Without any pictures, print the lines below from the one that has "[104,170,218,187] Ctrl+Shift+A ->" through the one that has "(436, 731) none -> (526, 497) //", exactly and nothing else.
---+---
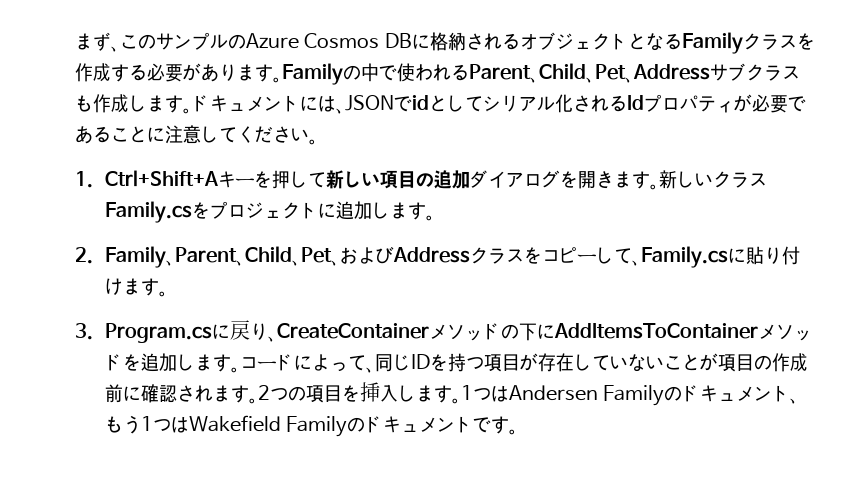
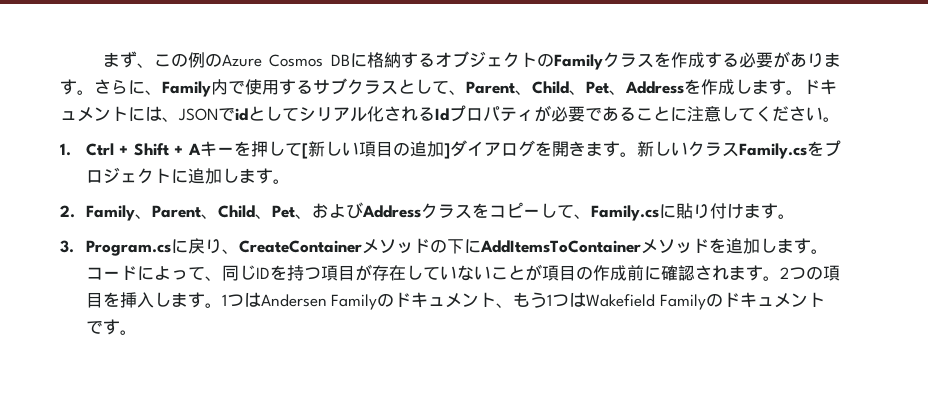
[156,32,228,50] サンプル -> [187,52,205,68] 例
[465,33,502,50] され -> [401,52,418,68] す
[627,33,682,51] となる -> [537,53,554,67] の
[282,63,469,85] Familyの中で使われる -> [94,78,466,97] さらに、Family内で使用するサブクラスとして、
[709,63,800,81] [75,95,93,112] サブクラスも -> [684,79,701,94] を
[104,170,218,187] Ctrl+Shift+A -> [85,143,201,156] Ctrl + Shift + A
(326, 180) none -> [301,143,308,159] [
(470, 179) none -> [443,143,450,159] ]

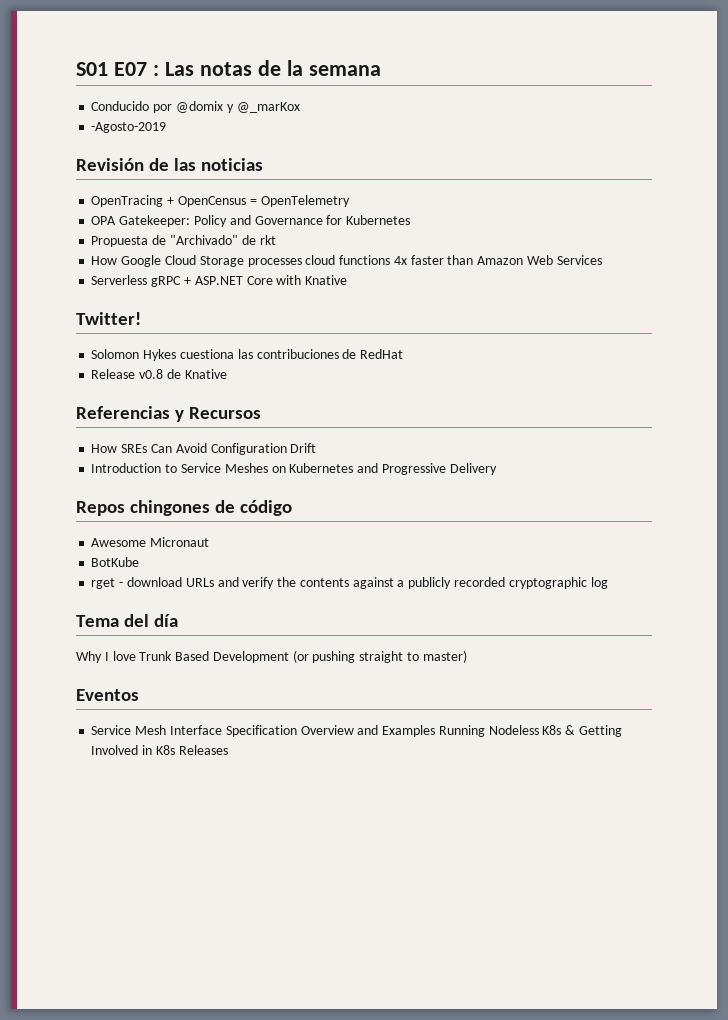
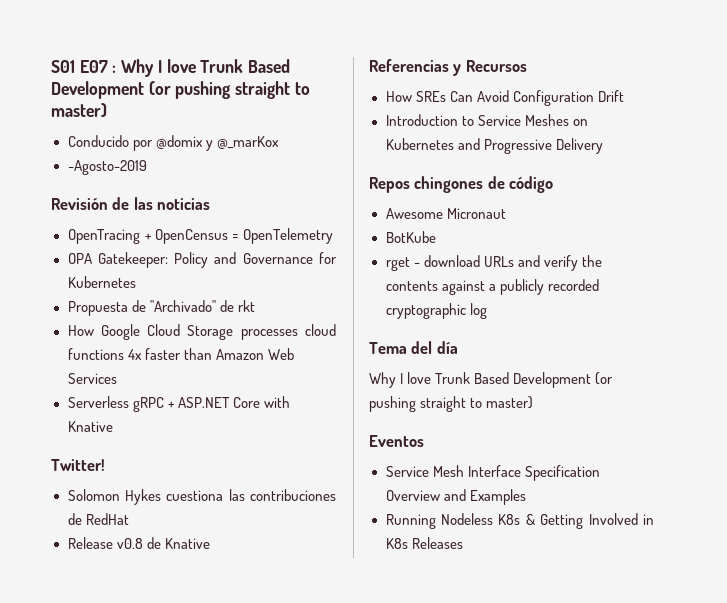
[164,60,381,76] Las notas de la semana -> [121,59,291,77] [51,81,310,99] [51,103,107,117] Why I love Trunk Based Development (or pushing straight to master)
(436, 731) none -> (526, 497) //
---+---
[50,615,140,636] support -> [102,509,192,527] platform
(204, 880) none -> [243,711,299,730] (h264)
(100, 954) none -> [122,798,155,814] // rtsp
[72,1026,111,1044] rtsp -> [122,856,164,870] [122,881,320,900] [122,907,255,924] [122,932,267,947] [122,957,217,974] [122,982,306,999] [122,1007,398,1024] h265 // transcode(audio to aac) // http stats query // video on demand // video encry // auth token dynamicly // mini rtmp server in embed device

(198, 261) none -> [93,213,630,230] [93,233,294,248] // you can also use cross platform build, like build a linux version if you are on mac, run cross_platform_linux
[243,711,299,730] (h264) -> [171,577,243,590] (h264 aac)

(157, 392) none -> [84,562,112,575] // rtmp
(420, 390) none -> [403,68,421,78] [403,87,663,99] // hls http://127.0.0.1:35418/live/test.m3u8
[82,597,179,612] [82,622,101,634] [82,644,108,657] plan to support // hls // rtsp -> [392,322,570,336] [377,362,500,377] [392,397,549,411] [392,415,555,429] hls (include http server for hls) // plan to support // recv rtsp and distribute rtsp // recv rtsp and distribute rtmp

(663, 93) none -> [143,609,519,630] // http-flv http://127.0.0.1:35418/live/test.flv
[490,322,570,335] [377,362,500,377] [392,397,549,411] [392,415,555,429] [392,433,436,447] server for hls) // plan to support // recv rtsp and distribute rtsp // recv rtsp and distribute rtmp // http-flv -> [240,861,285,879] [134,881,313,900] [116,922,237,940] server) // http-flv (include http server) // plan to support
---+---
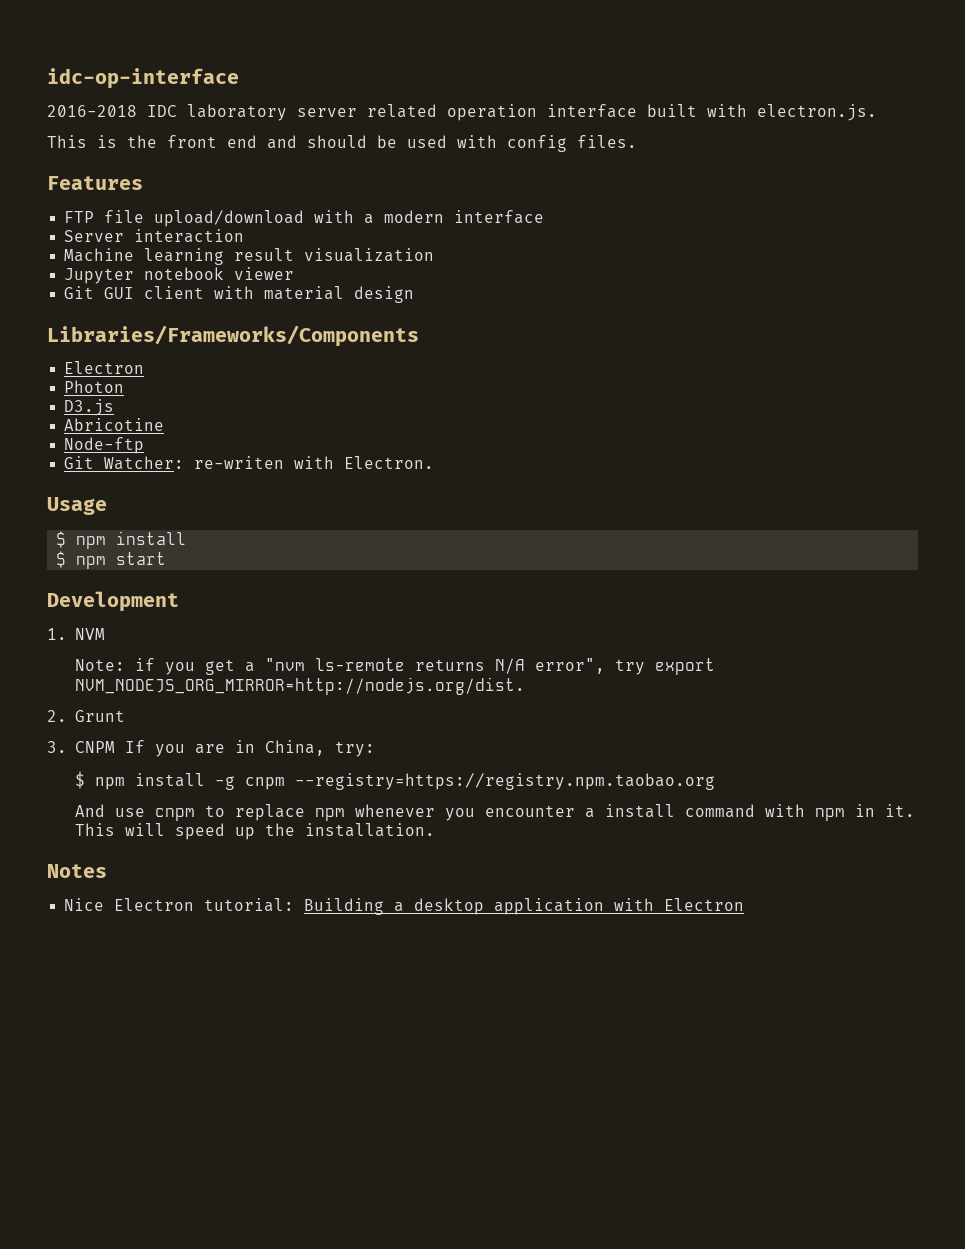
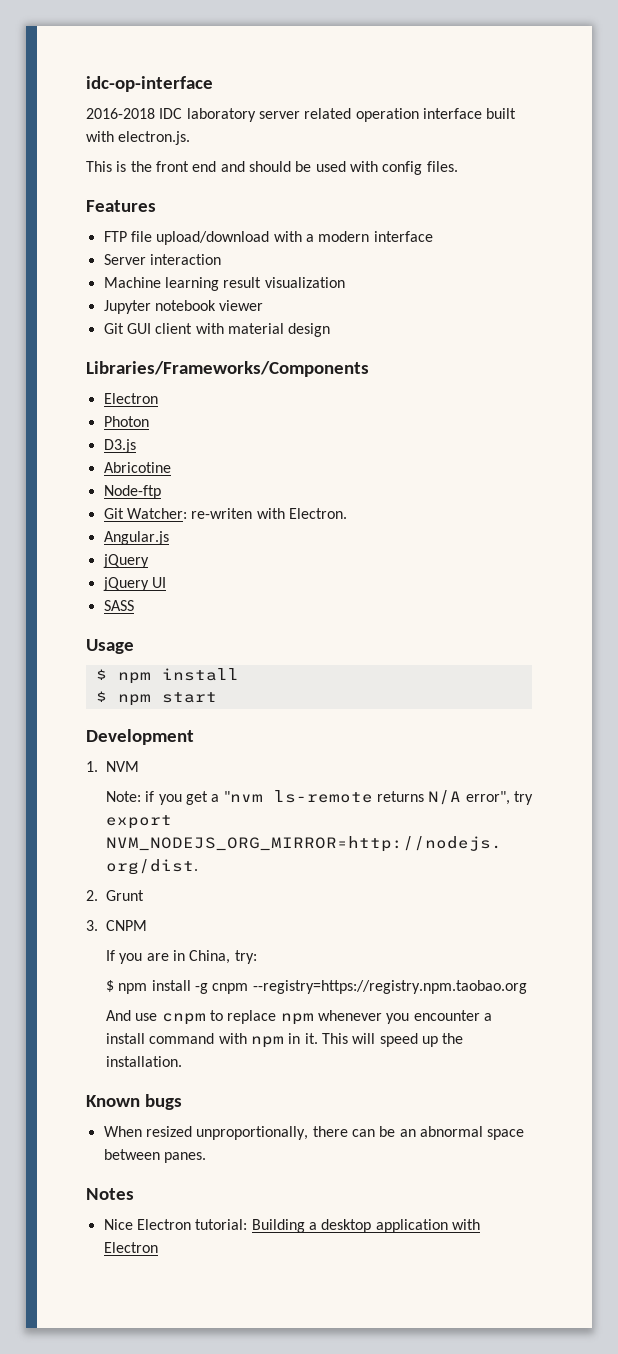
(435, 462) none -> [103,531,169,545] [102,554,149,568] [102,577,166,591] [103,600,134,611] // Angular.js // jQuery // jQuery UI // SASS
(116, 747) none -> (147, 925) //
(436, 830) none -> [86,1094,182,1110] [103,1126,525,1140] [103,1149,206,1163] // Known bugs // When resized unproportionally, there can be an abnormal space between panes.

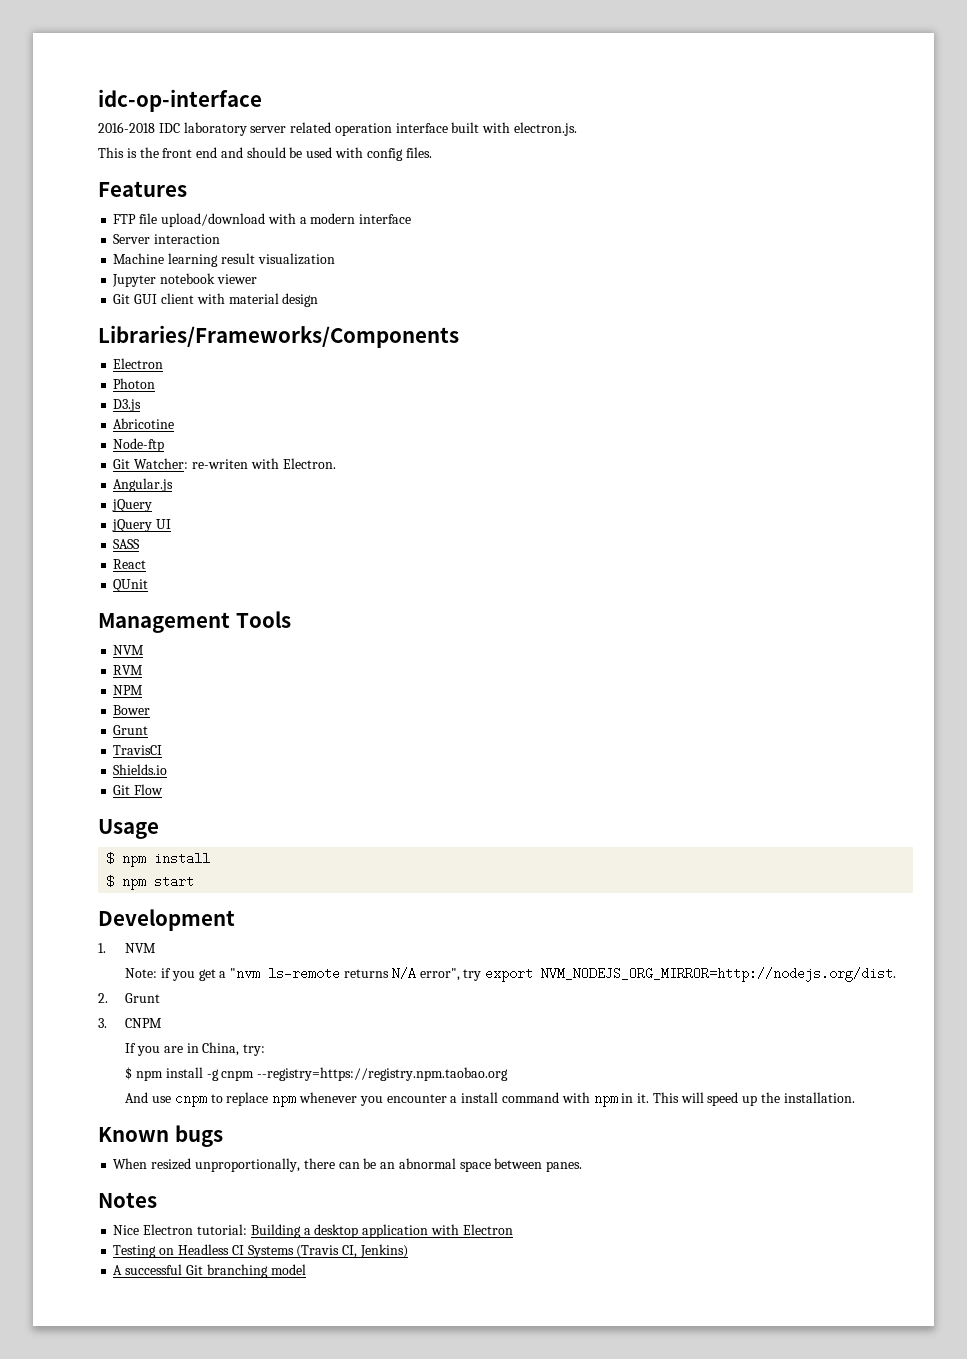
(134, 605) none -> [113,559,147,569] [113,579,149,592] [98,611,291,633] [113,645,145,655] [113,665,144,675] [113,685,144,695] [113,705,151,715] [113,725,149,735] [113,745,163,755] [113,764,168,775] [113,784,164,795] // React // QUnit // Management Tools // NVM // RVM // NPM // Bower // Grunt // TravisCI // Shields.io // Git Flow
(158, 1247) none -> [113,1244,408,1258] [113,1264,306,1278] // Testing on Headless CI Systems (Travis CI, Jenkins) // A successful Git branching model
---+---
Answer to the exercise
[104,170,218,187] Ctrl+Shift+A -> [85,143,201,156] Ctrl + Shift + A
(326, 180) none -> [301,143,308,159] [
(470, 179) none -> [443,143,450,159] ]

[164,60,381,76] Las notas de la semana -> [121,59,291,77] [51,81,310,99] [51,103,107,117] Why I love Trunk Based Development (or pushing straight to master)
(436, 731) none -> (526, 497) //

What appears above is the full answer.